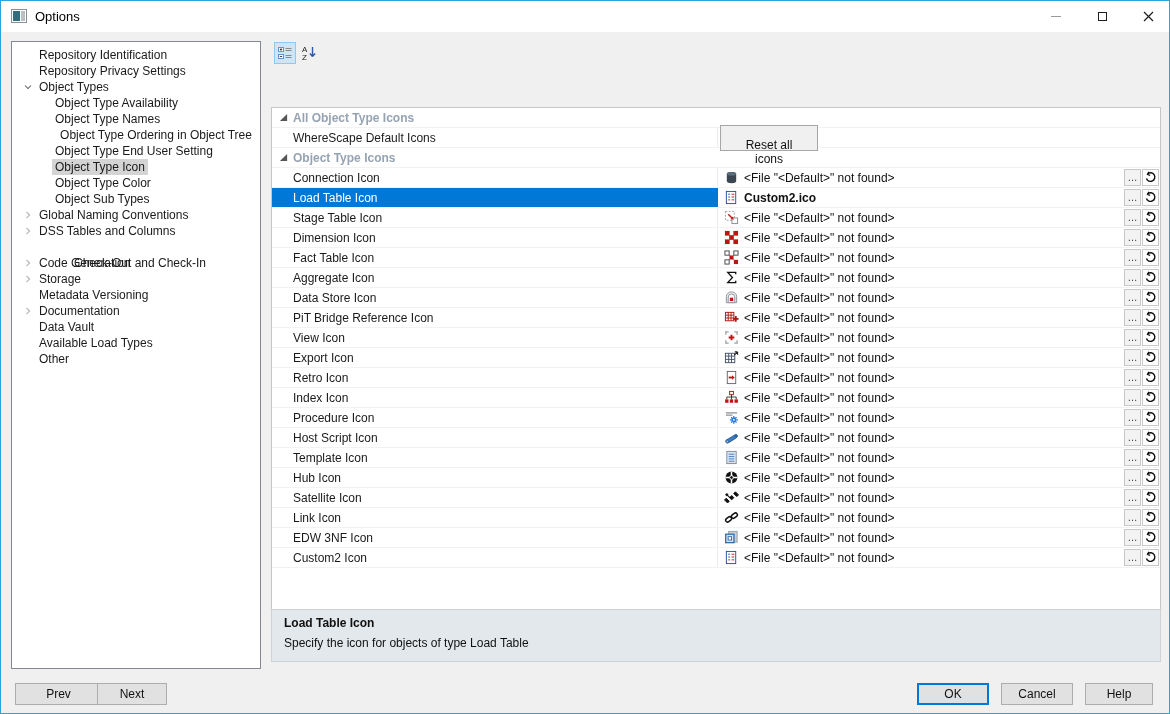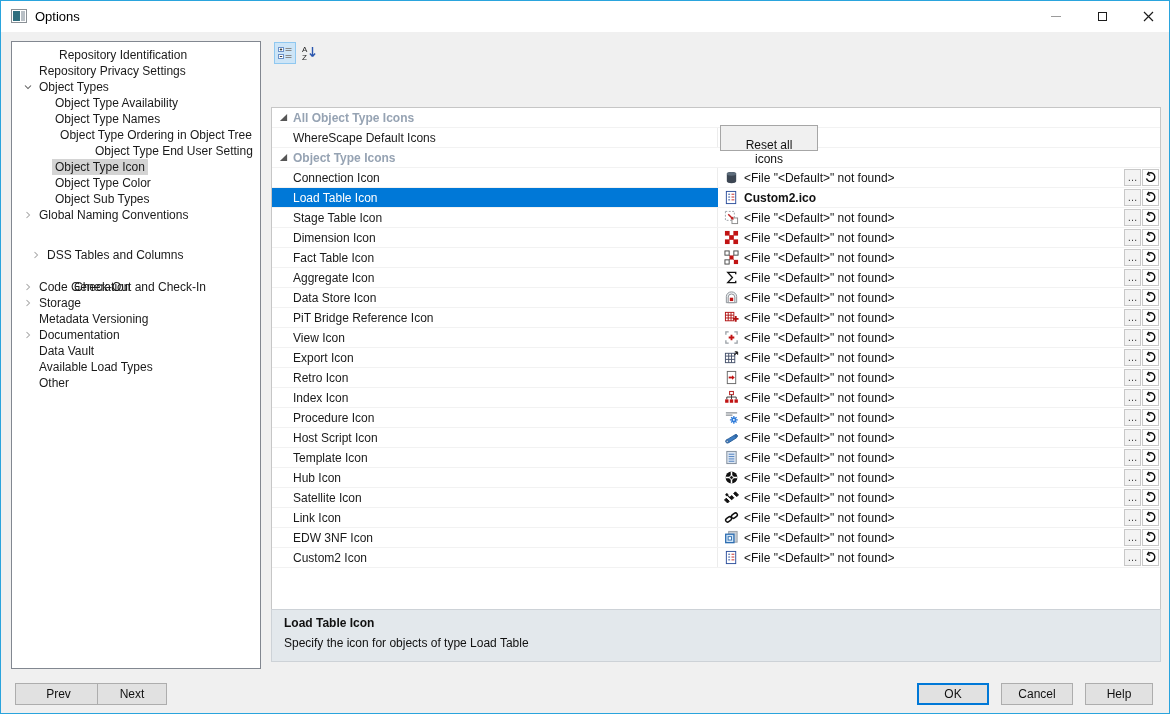"Repository Identification" div.tree-item { margin-left: 20px -> none }
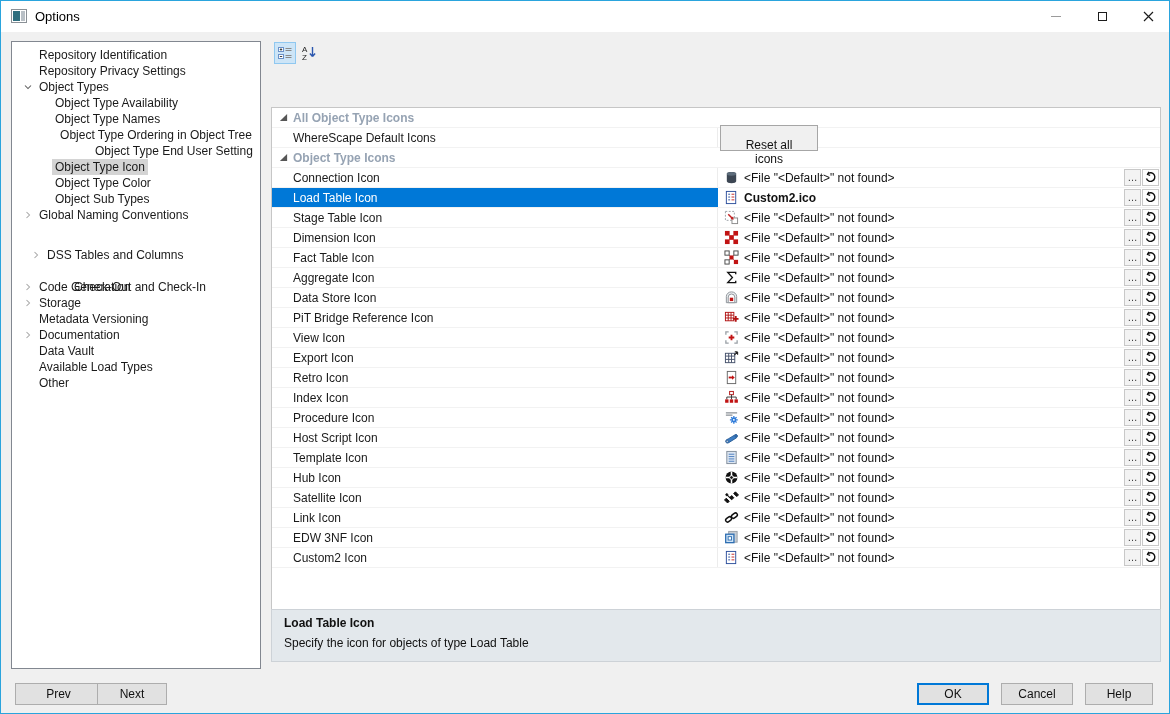"Object Type End User Setting" div.tree-item { gap: 40px -> none }
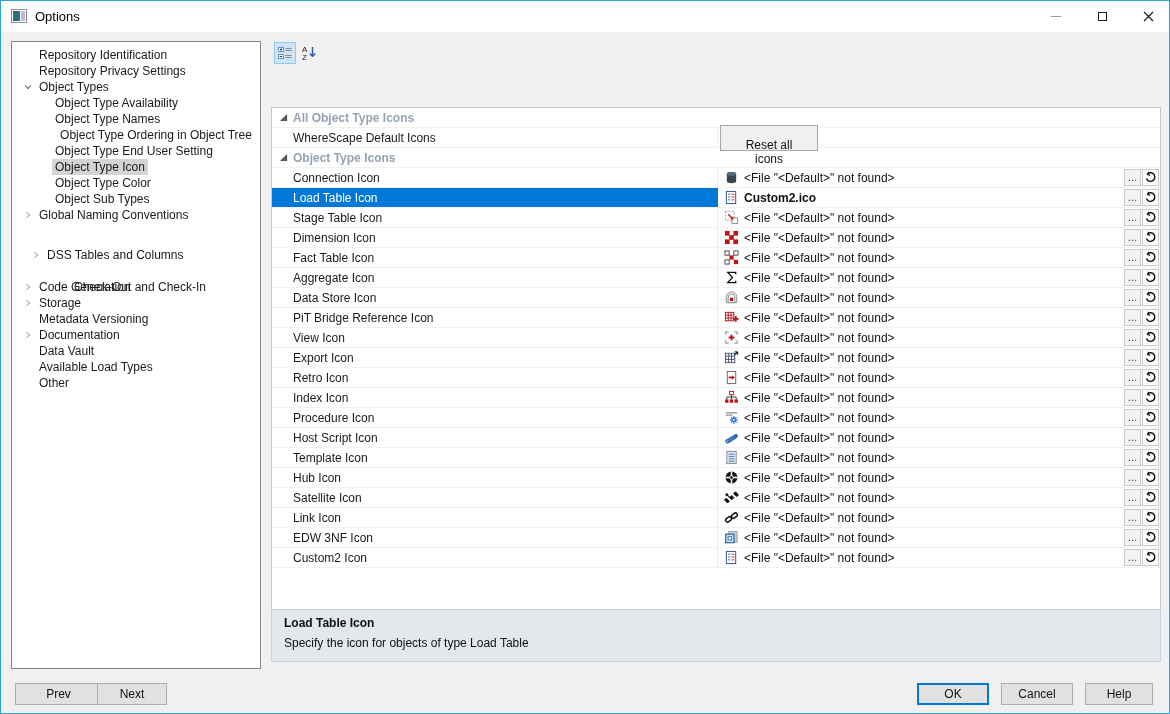"DSS Tables and Columns" div.tree-item { margin-top: 24px -> none; padding-left: 16px -> 8px }
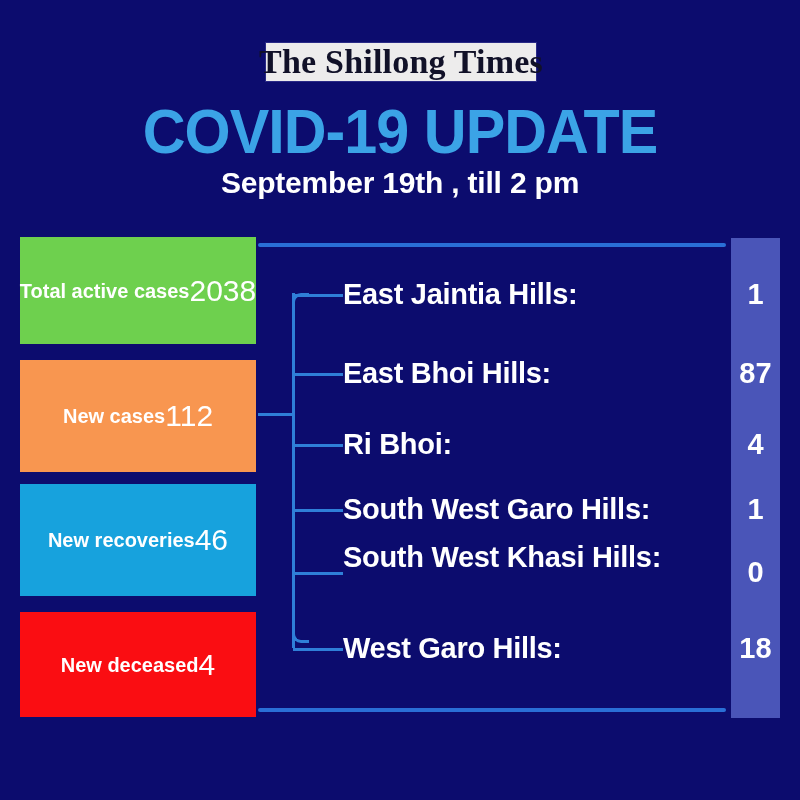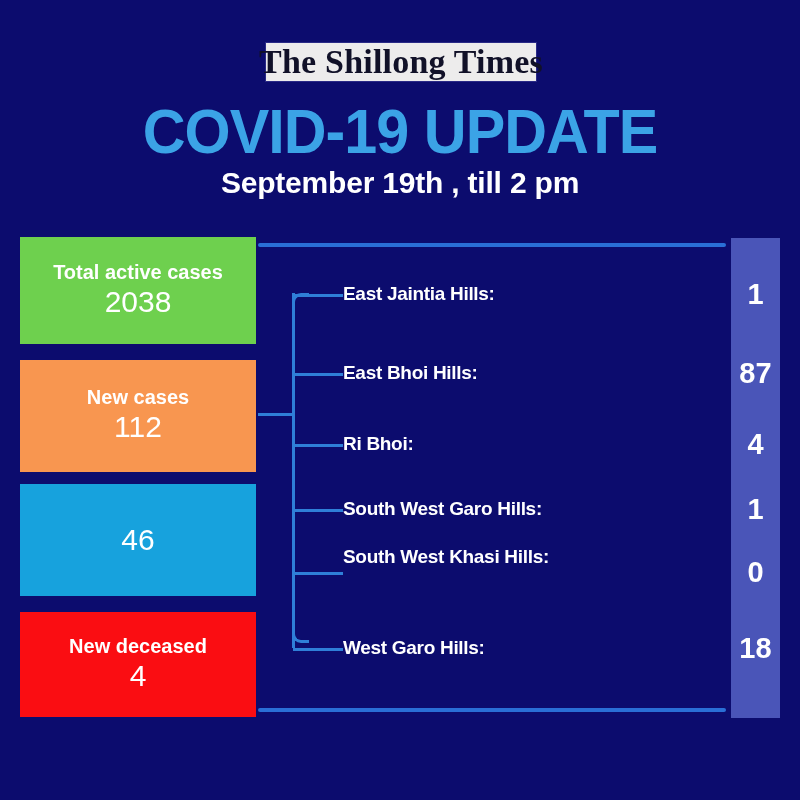"Total active cases" .stat-box { flex-direction: column -> row }
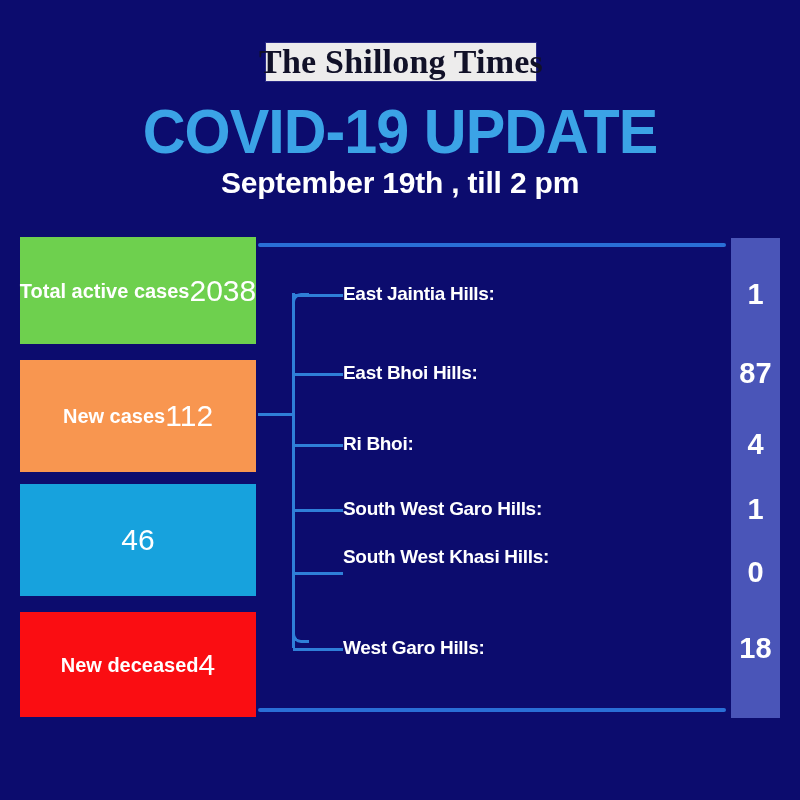"East Jaintia Hills:" .district-name { font-size: 19px -> 29px }
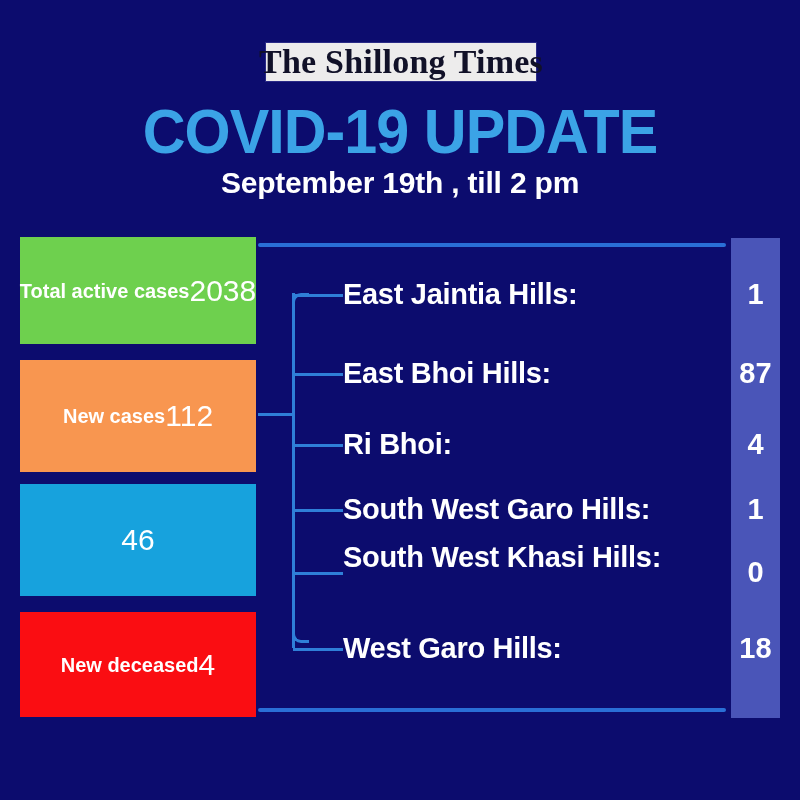"New recoveries" div.stat-label { html: none -> <div>New recoveries</div> }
++++++++++++++++++++
Work instruction
Reproduce every line above word for word; no images.

Output for this task
"Repository Identification" div.tree-item { margin-left: 20px -> none }
"Object Type End User Setting" div.tree-item { gap: 40px -> none }
"DSS Tables and Columns" div.tree-item { margin-top: 24px -> none; padding-left: 16px -> 8px }
"Total active cases" .stat-box { flex-direction: column -> row }
"East Jaintia Hills:" .district-name { font-size: 19px -> 29px }
"New recoveries" div.stat-label { html: none -> <div>New recoveries</div> }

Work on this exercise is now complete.